末端の末席ながらも「タニマチ」になったのか?!

それはさておき、今まで全く見知らぬ角界に一歩足を踏み入れたことはとても刺激になっているのだ。

年6場所ある大相撲の興行後では、必ず芝田山部屋の千秋楽祝賀会が行われる。
(おそらくどの部屋でも行われていると思われる)
実は前の東京5月場所(夏場所)にて祝賀会デビューを済ませているのだ。

後援会は年会費3万円。
そして、祝賀会は一人1万円と決してお高くない。
この祝賀会は飲み放題のビュッフェ形式で十分に満足できる上、力士を間近に見て話もでき、中々なサプライズもあったりする
(初デビューでは断髪式にハサミを入れる経験ができた)

この会費だけでタニマチを味わえるのであれば、実にリーズナブルだと思う。

もちろん人の価値基準は様々であって良いのだが、それでも、V-Tuber受肉クラファンへの投資や、ゲーム課金、地下アイドル配信への投げ銭に比べれば実にリーズナブルで大きなリターンがあることだと思う。

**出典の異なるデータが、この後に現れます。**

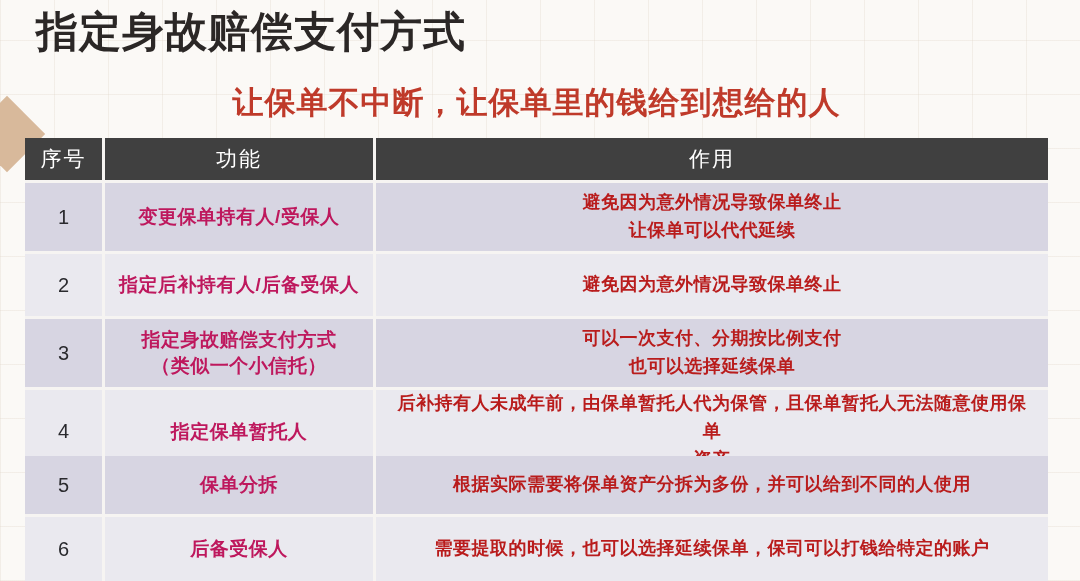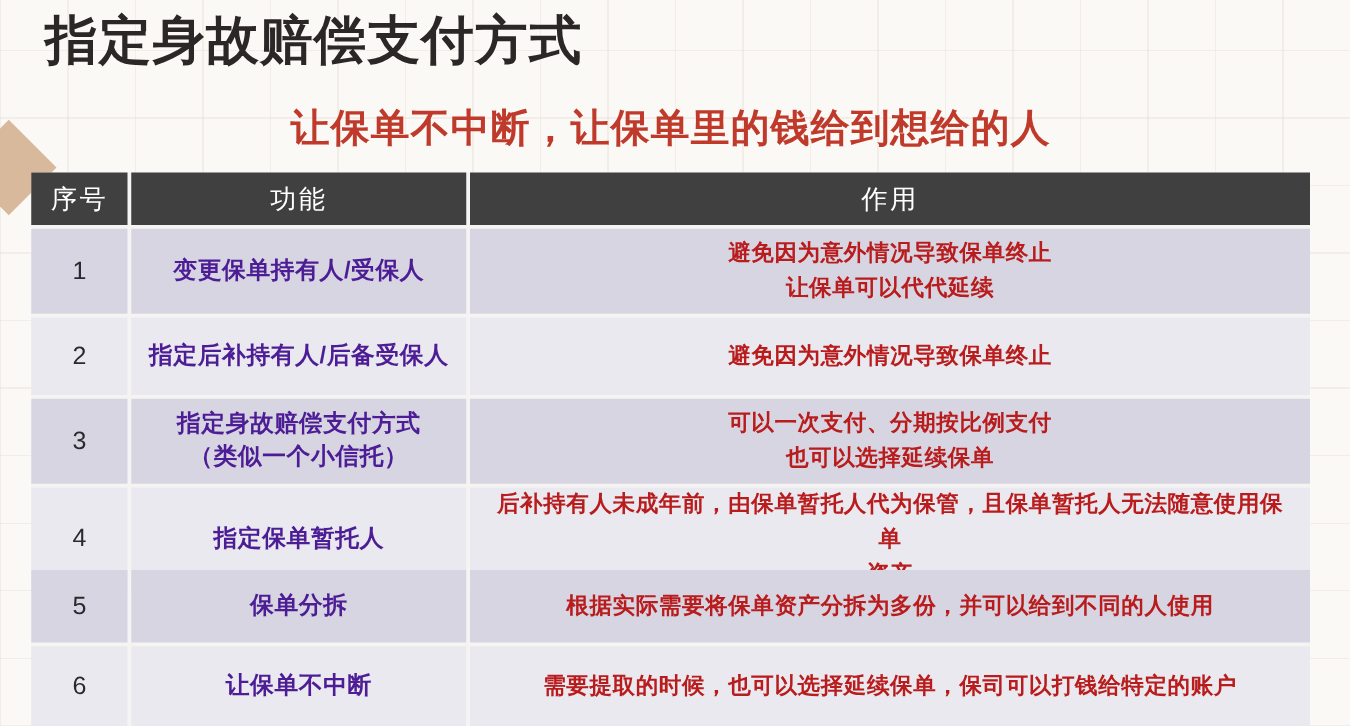"变更保单持有人/受保人" .cell-func { color: #4c1d95 -> #be185d }
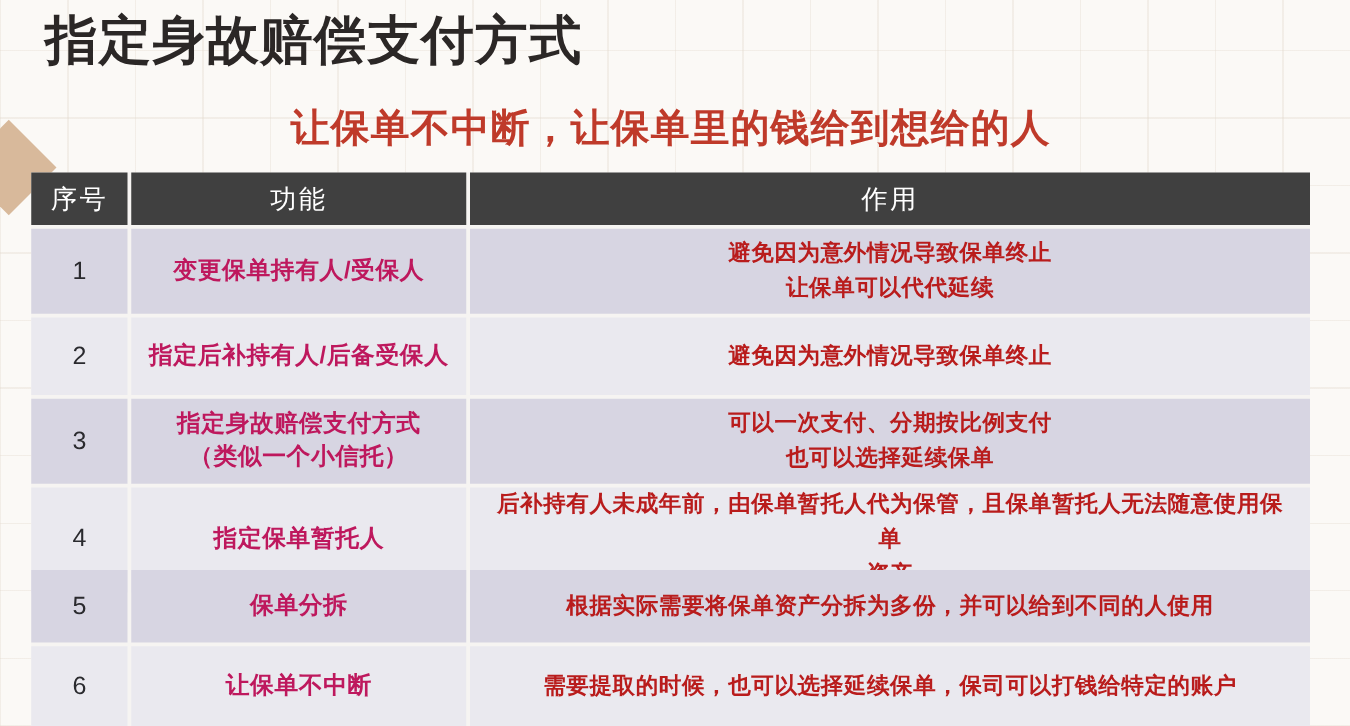"让保单不中断" div.cell-func { text: 让保单不中断 -> 后备受保人 }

一番大きなリターンはなんといっても力士のオーラをいただけること。
これはすごい!

私は以前に両国へよく行っていた時期があり、何かと力士を見かけることが多かった。
たいていは関取(十両以上)以外の力士ばかりを目撃していたが、それでも常人とははるかに違う何かしらのパワーに満ちたオーラを纏っていて、ただすれ違うだけでビキビキと感じるものがあったものだ。

一度だけ両国でやばい体験をした。
道路の対面側なのに、尋常ならぬ闘気の渦が巻き込まれんばかりの勢いで押し寄せてきた。
琴稲妻だ!!!!
(年代がわかるかな)

あまりの闘気に立ちすくんでしまった。
これが幕内力士のオーラか…。

こう言ってはとても失礼なのだが、琴稲妻は最高位小結の、まあ、普通に相撲をテレビで見るだけの人間からしたら「名前と特徴はちょっと知ってるよ」くらいの力士だ。
特徴的なのはその頭頂部で髷を結え無くなったら引退か?と揶揄されていた力士だ。
それなのにこの闘気…。
ただ昼に道路を歩いているだけなのに、対面側まで圧倒する闘気のオーラに立ち竦むしかなかった…。

関取ってすげえ…。

元小結でこれだから横綱はどうなるんだ?

とその時想像したものだった。

それから時が大きく経ち、まさしくその経験をした時代にあの千代の富士と双璧を成した大横綱が隣に座るというとんでもない経験をすることになる。

元横綱大乃国、現在芝田山親方が隣にいる。

ありえない状況に何をどうしたら正解なのかわからなかったが、とにかくただ観察してしまった。
なにせ極めた人間のオーラというのは格違いですごい。
芝田山親方のオーラは現役力士のそれとは全く違う次元のエネルギーに満ちているのだ。
あの千代の富士と対等に戦っていた漢の側で話ができるなどと、リアルタイムで観てた時には全く想像もできなかったが、今、こうしてそれが実現すると、ただただ有り難みと感謝しか湧いてこないのだ。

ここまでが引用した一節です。